FCC to Launch New Rules on USF

FCC Chairman Genachowski has set a vote tomorrow for a  Notice of Proposed Rule Making on Universal Service Fund and Intercarrier Compensation reform.

Some of the ideas Mr. G sketched out in a speech today, in which he called the ICC System “flawed” and “unstable” and the USF “plagued with inefficiencies”,  had already been outlined in the FCC’s National Broadband Plan.

The most striking proposal in the speech, delivered at The Information Technology and Innovation Foundation, was a plan to “phase down intercarrier payments.”

As I’ve written about before (see the “Shoot the Laywers” post), the ICC rewards local carriers, mostly rural, with high per minute payments for calls terminated on their switches.  These access fees are split with services that have set up intimate talk —read porn—conference bridges in what is referred to as “traffic pumping.”

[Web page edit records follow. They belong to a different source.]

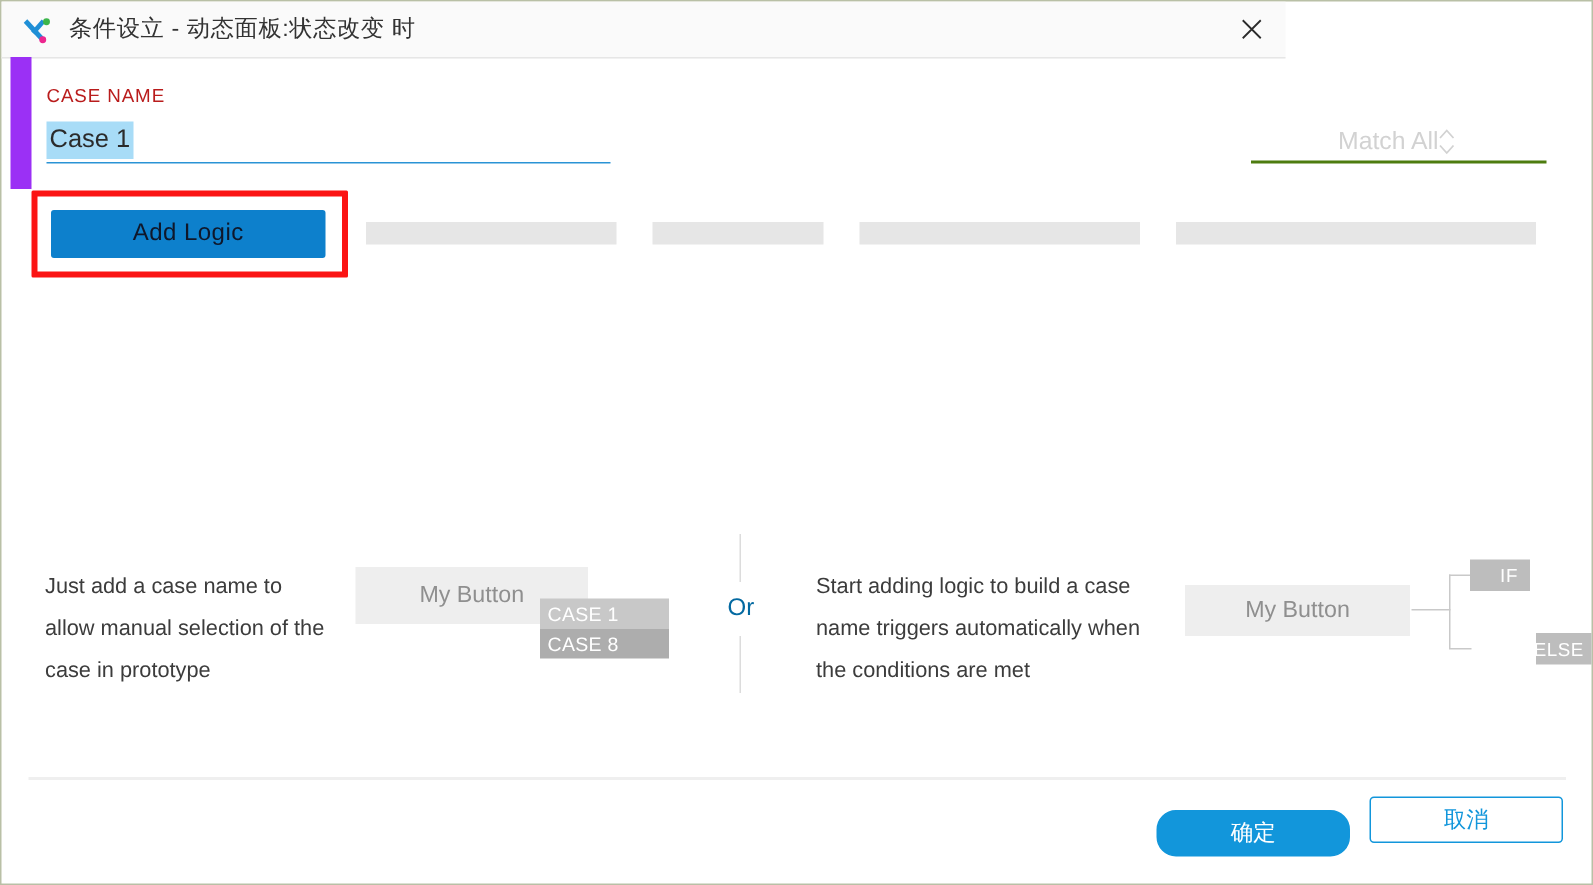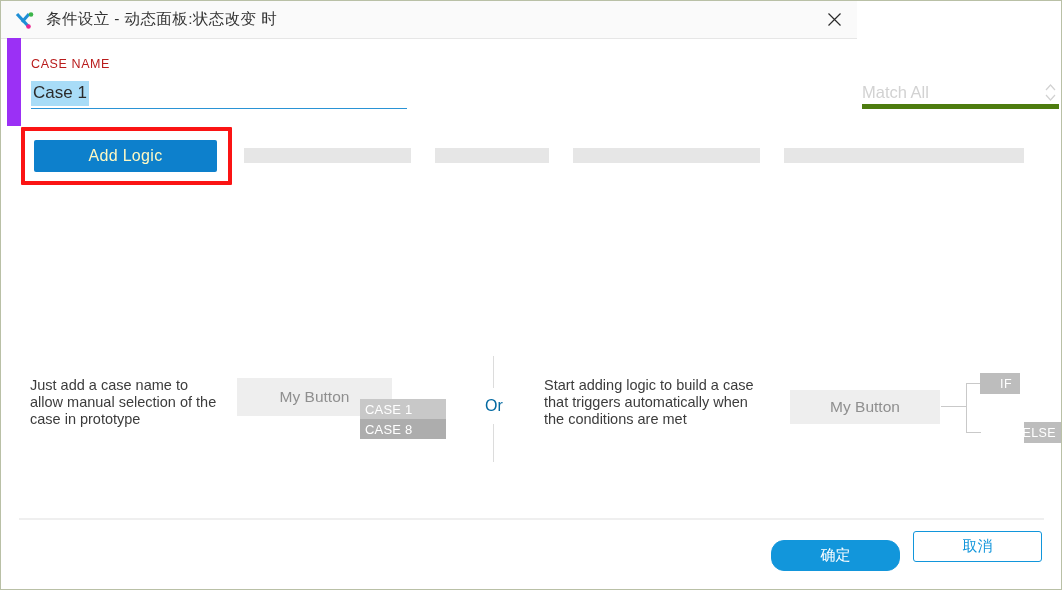--- a/index.html
+++ b/index.html
@@ -87,13 +87,13 @@
   
   .match-select {
     position: absolute;
-    left: 861px; top: 80px;
+    left: 833px; top: 80px;
     width: 197px;
     height: 28px;
-    border-bottom: 5px solid #4d7c0f;
-    display: flex;
-    align-items: center;
-    justify-content: space-between;
+    border-bottom: 2px solid #4d7c0f;
+    display: flex;
+    align-items: center;
+    justify-content: center;
   }
   .match-label {
     font-size: 16.5px;

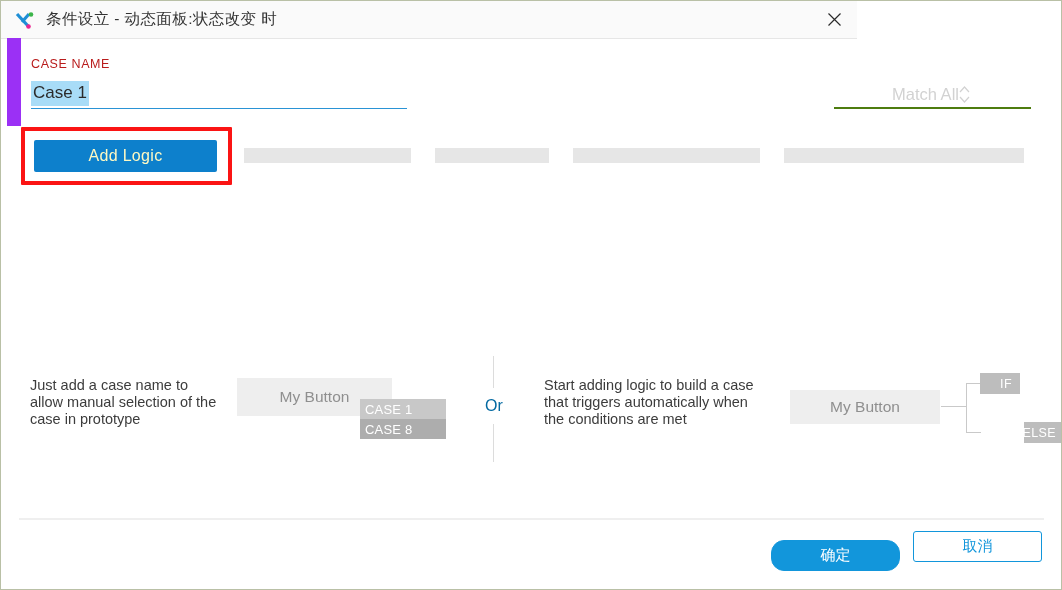--- a/index.html
+++ b/index.html
@@ -125,7 +125,7 @@
     left: 33px; top: 139px;
     width: 183px; height: 32px;
     background: #0d80cc;
-    color: #fef9c3;
+    color: #0f172a;
     border: none;
     border-radius: 2px;
     font-family: "Liberation Sans", sans-serif;

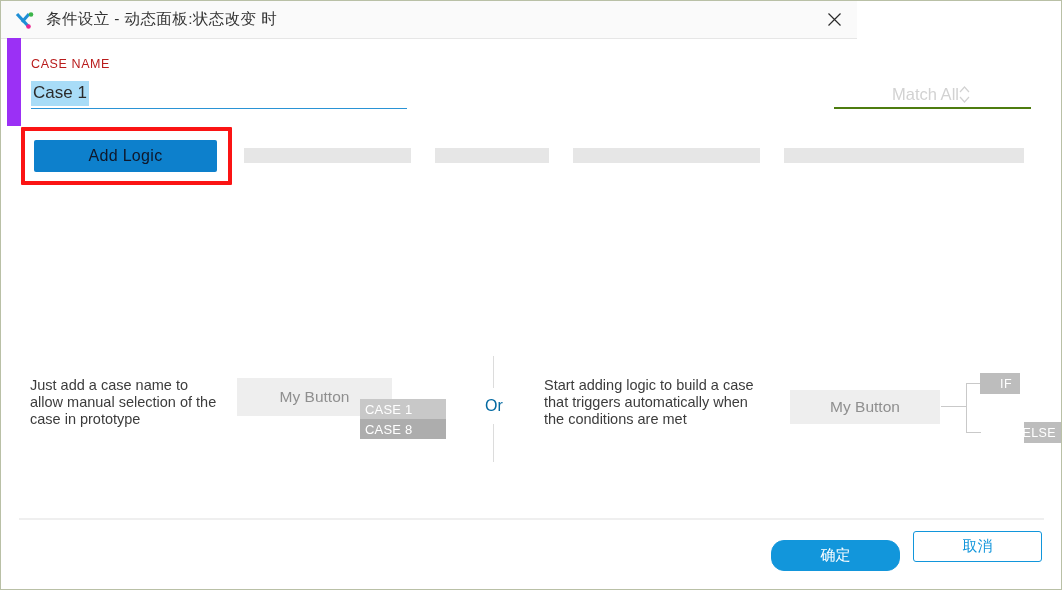--- a/index.html
+++ b/index.html
@@ -147,7 +147,7 @@
     position: absolute;
     font-size: 14.5px;
     color: #3c3c3c;
-    line-height: 17px;
+    line-height: 28px;
   }
   .help-left  { left: 29px;  top: 376px; width: 195px; }
   .help-right { left: 543px; top: 376px; width: 226px; }

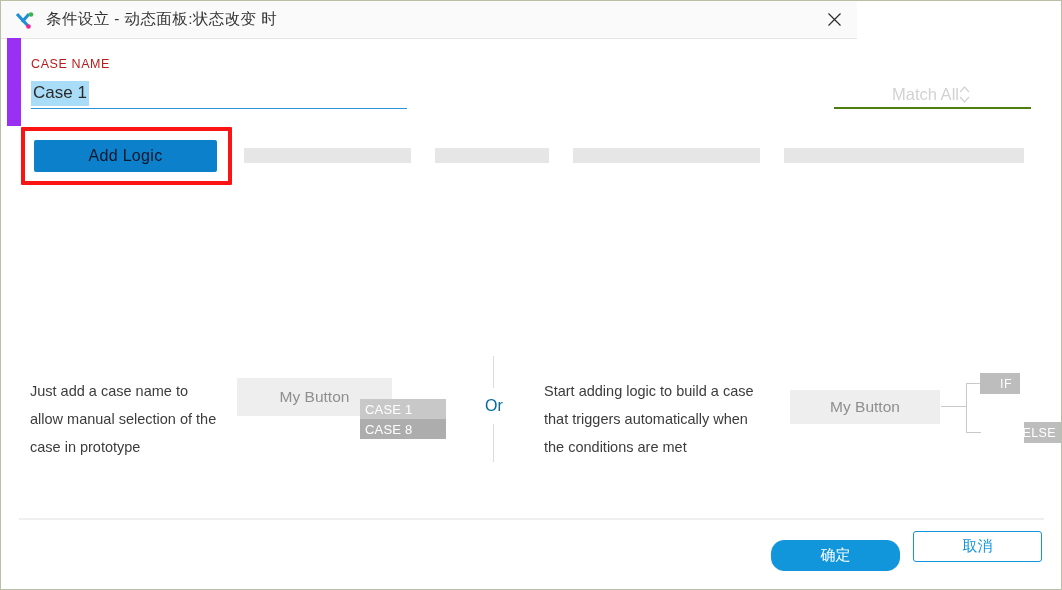--- a/index.html
+++ b/index.html
@@ -316,7 +316,7 @@
   <div class="or-text">Or</div>
   <div class="or-line-bottom"></div>
 
-  <div class="help-text help-right">Start adding logic to build a case that triggers automatically when the conditions are met</div>
+  <div class="help-text help-right">Start adding logic to build a case name triggers automatically when the conditions are met</div>
   <div class="mock-button mock-btn-right">My Button</div>
   <div class="conn conn-h-main"></div>
   <div class="conn conn-v"></div>

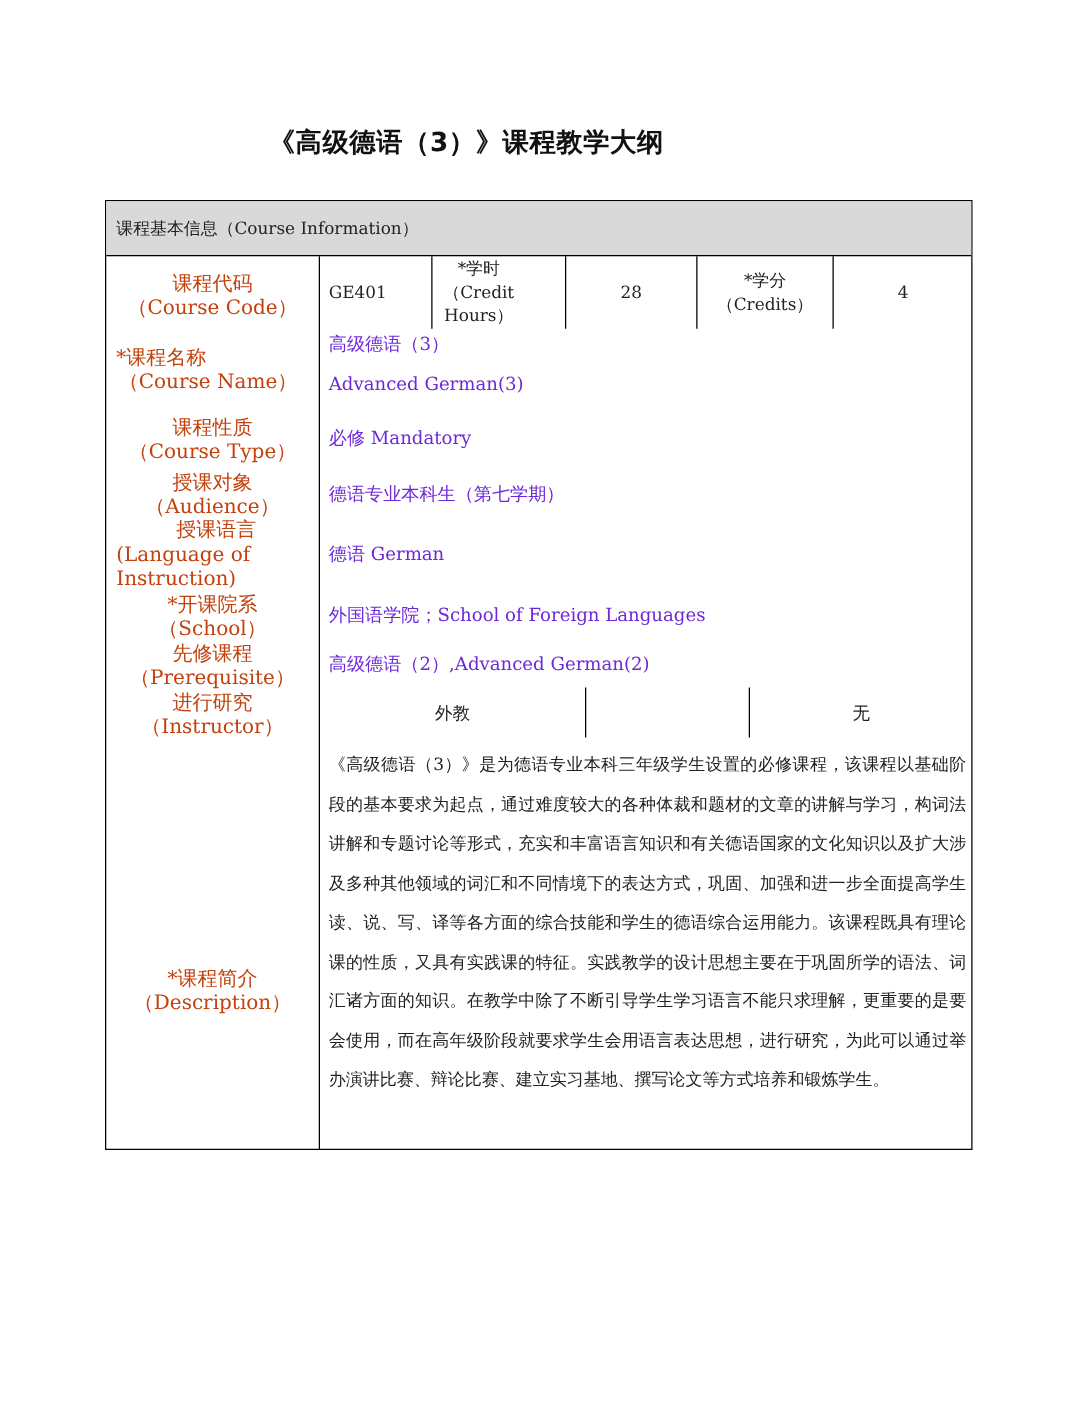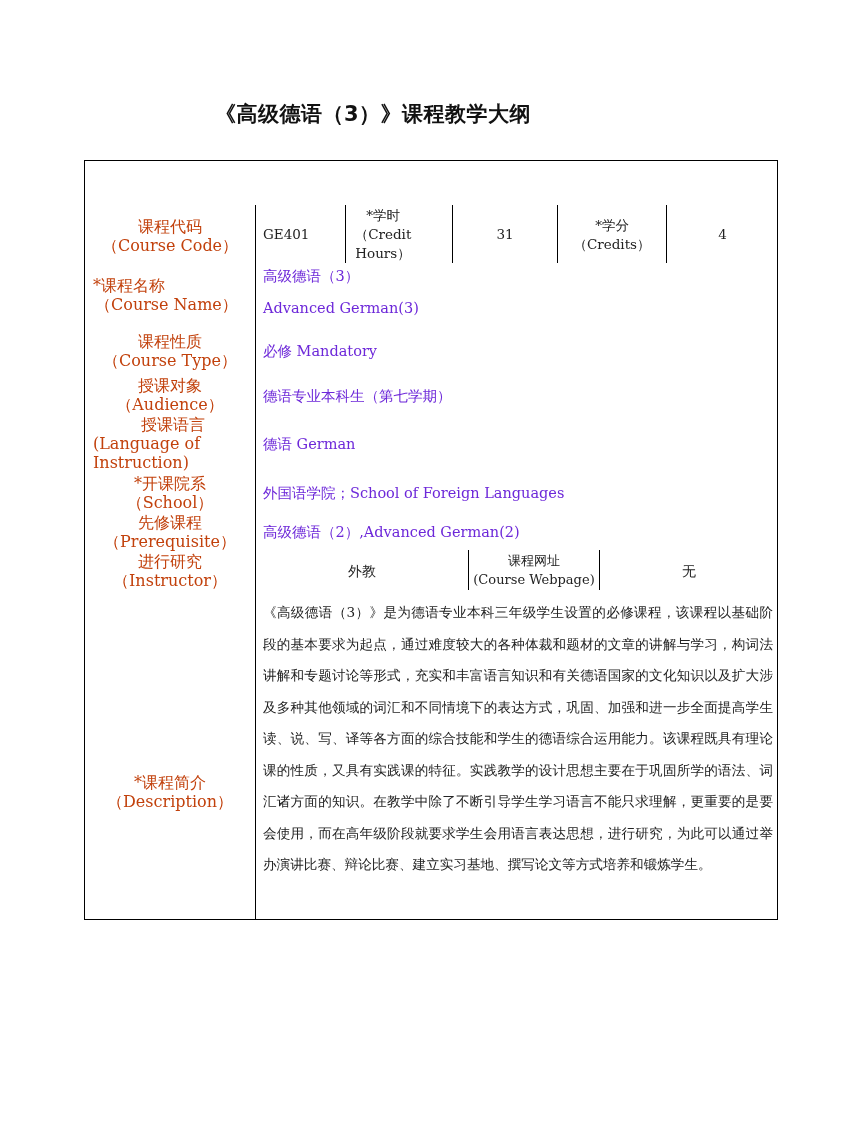--- a/index.html
+++ b/index.html
@@ -41,6 +41,7 @@
 <div class="title">《高级德语（3）》课程教学大纲</div>
 
 <div class="frame">
+  <div class="header">课程基本信息（Course Information）</div>
 
   <div class="vline" style="left:170px; top:44px; height:715px;"></div>
 

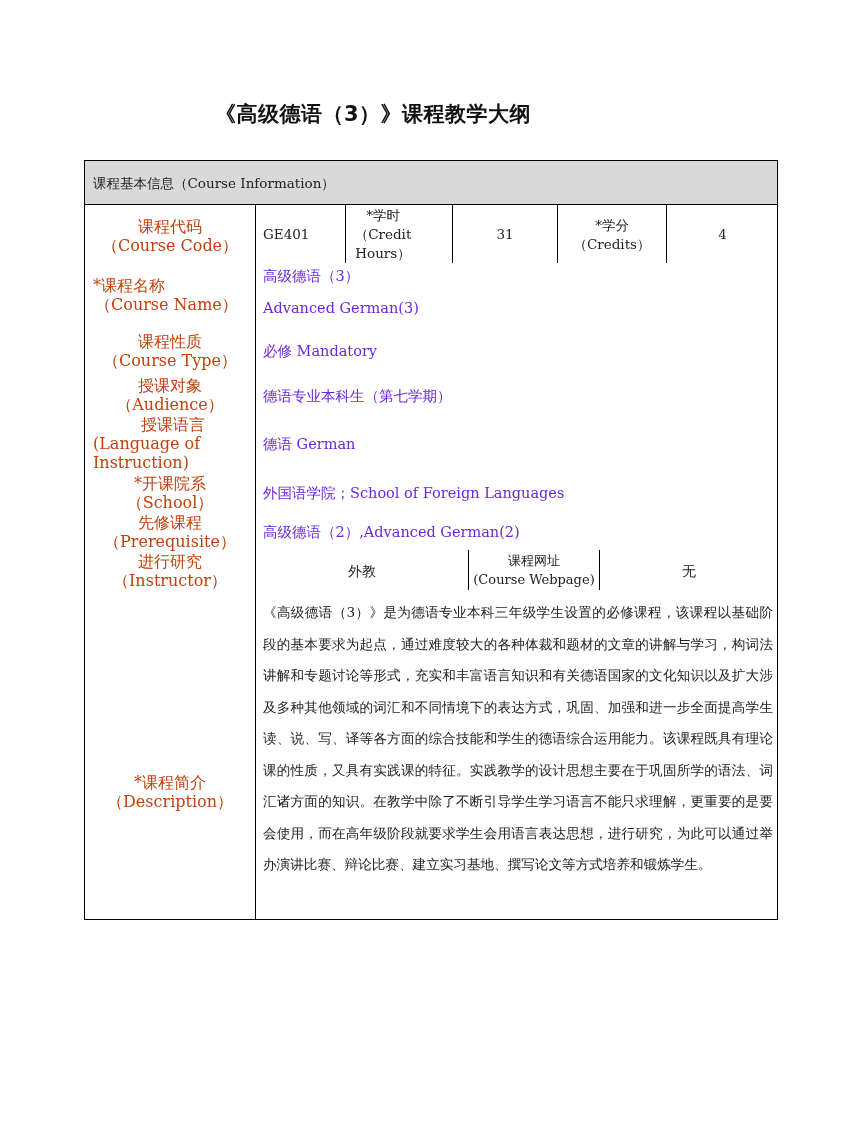--- a/index.html
+++ b/index.html
@@ -57,7 +57,7 @@
     <div>Hours）</div>
   </div>
   <div class="vline" style="left:367px; top:44px; height:58px;"></div>
-  <div class="cell center" style="left:368px; top:64px; width:104px;">31</div>
+  <div class="cell center" style="left:368px; top:64px; width:104px;">28</div>
   <div class="vline" style="left:472px; top:44px; height:58px;"></div>
   <div class="cell center" style="left:473px; top:55px; width:108px;">
     <div>*学分</div>

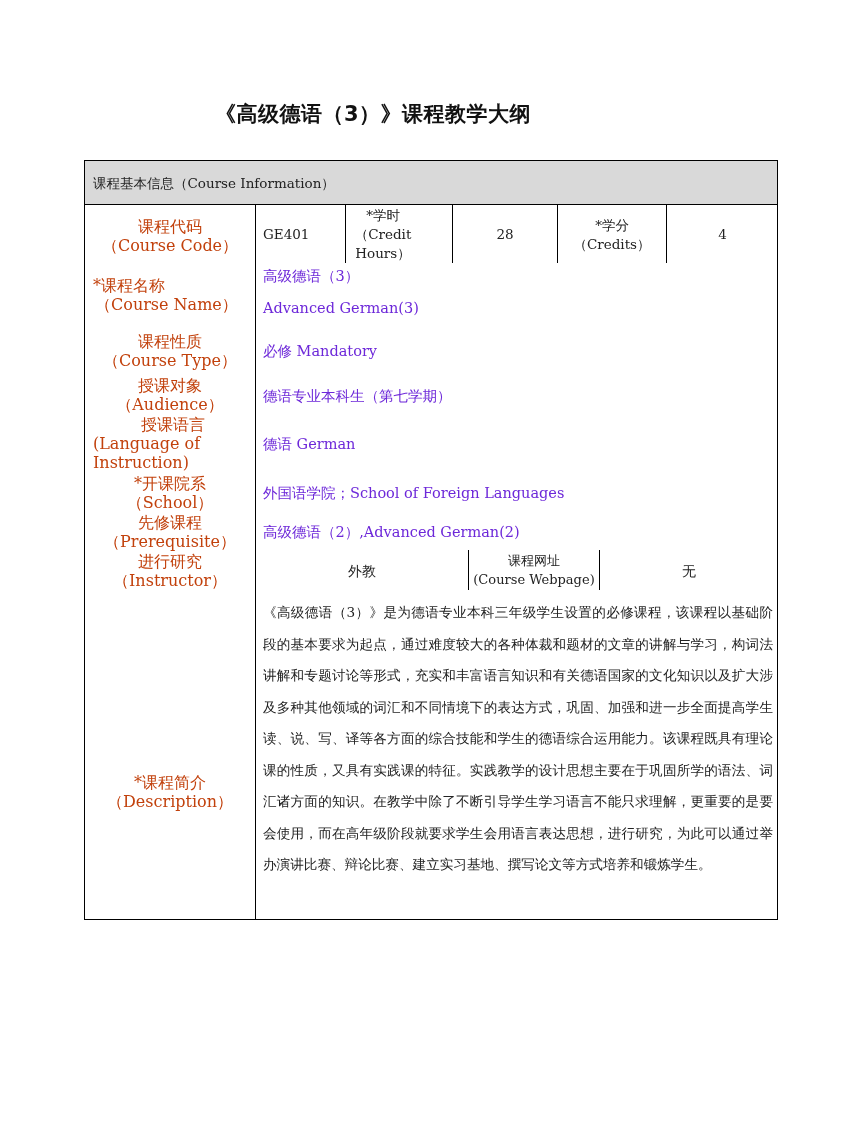--- a/index.html
+++ b/index.html
@@ -110,10 +110,6 @@
   </div>
   <div class="cell center" style="left:171px; top:401px; width:212px; font-size:14px;">外教</div>
   <div class="vline" style="left:383px; top:389px; height:40px;"></div>
-  <div class="cell center" style="left:384px; top:390px; width:130px; font-size:13px;">
-    <div>课程网址</div>
-    <div>(Course Webpage)</div>
-  </div>
   <div class="vline" style="left:514px; top:389px; height:40px;"></div>
   <div class="cell center" style="left:515px; top:401px; width:178px; font-size:14px;">无</div>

Traffic pumping and bizarre rate arbitrage schemes may make for a fun read, but the bigger issue is how to pay for broadband in rural and low-income areas.

The FCC has recognized that while well-intentioned, indirect ICC rate subsidies for rural carriers and direct use of USF monies in the FCC’s High Cost program have led to perverse incentives.

But instead of abandoning the policy of a universal broadband, Mr. G’s FCC is instead focusing on simplifying the incentives.

There radical idea behind its “Connect America Fund, the Nation Broadband Plan’s replacement program to the USF, is to actually, um, pay for broadband, not maintaining rusting class 5 switches.

The FCC, with help from Congress and the courts, is quite capable of screwing all this up. But I am actually hopeful about this.

The specifics will come tomorrow when the NPRM is published.